### ASSIGNED TASK
Write out every entry exactly as it appears, omitting the pictures.

### EXTRACTED RECORDS
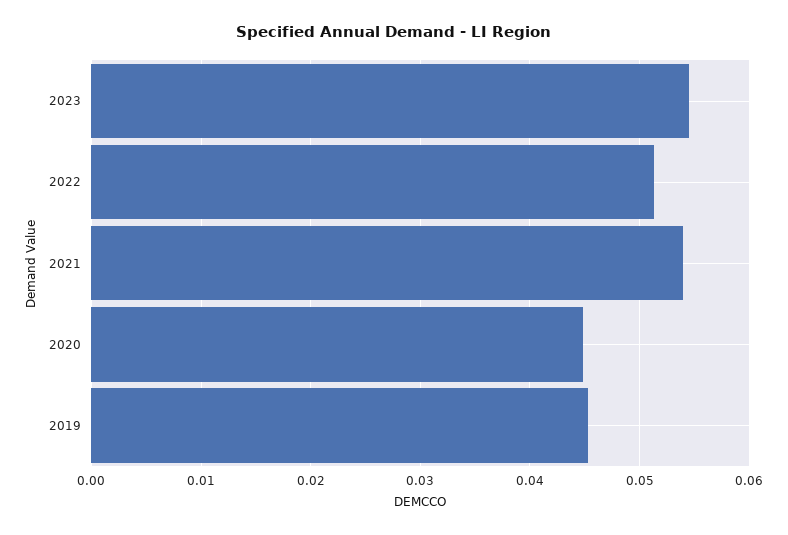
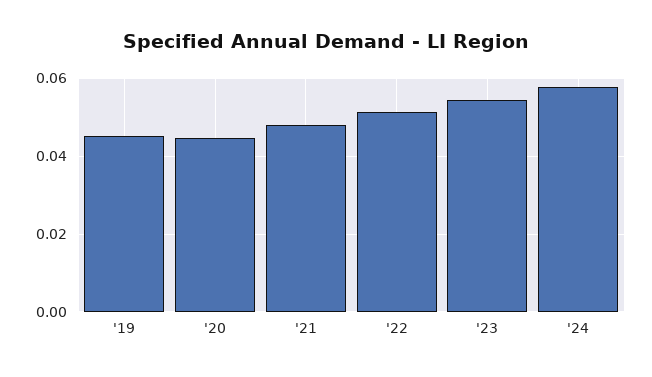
2021: 0.054 -> 0.048
'24: none -> 0.058

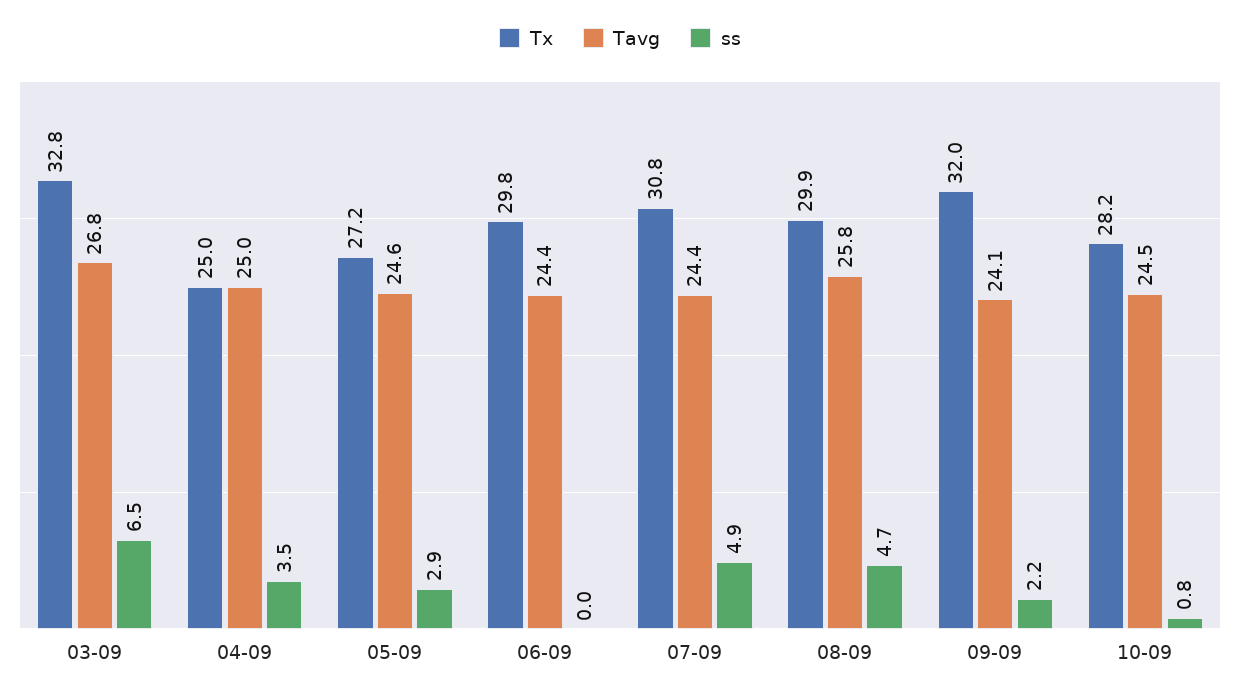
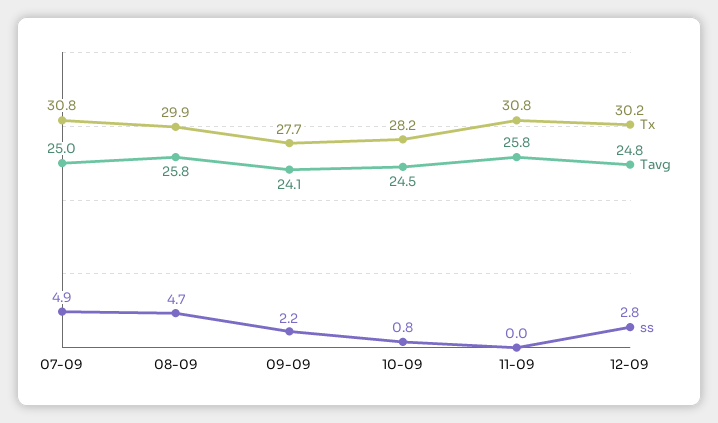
Tx, 03-09: 32.8 -> none
Tavg, 03-09: 26.8 -> none
ss, 03-09: 6.5 -> none
Tx, 04-09: 25 -> none
Tavg, 04-09: 25 -> none
ss, 04-09: 3.5 -> none
Tx, 05-09: 27.2 -> none
Tavg, 05-09: 24.6 -> none
ss, 05-09: 2.9 -> none
Tx, 06-09: 29.8 -> none
Tavg, 06-09: 24.4 -> none
ss, 06-09: 0 -> none
Tavg, 07-09: 24.4 -> 25
Tx, 09-09: 32 -> 27.7
Tx, 11-09: none -> 30.8
Tavg, 11-09: none -> 25.8
ss, 11-09: none -> 0
Tx, 12-09: none -> 30.2
Tavg, 12-09: none -> 24.8
ss, 12-09: none -> 2.8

### FINISHED TASK
2021: 0.054 -> 0.048
'24: none -> 0.058

Tx, 03-09: 32.8 -> none
Tavg, 03-09: 26.8 -> none
ss, 03-09: 6.5 -> none
Tx, 04-09: 25 -> none
Tavg, 04-09: 25 -> none
ss, 04-09: 3.5 -> none
Tx, 05-09: 27.2 -> none
Tavg, 05-09: 24.6 -> none
ss, 05-09: 2.9 -> none
Tx, 06-09: 29.8 -> none
Tavg, 06-09: 24.4 -> none
ss, 06-09: 0 -> none
Tavg, 07-09: 24.4 -> 25
Tx, 09-09: 32 -> 27.7
Tx, 11-09: none -> 30.8
Tavg, 11-09: none -> 25.8
ss, 11-09: none -> 0
Tx, 12-09: none -> 30.2
Tavg, 12-09: none -> 24.8
ss, 12-09: none -> 2.8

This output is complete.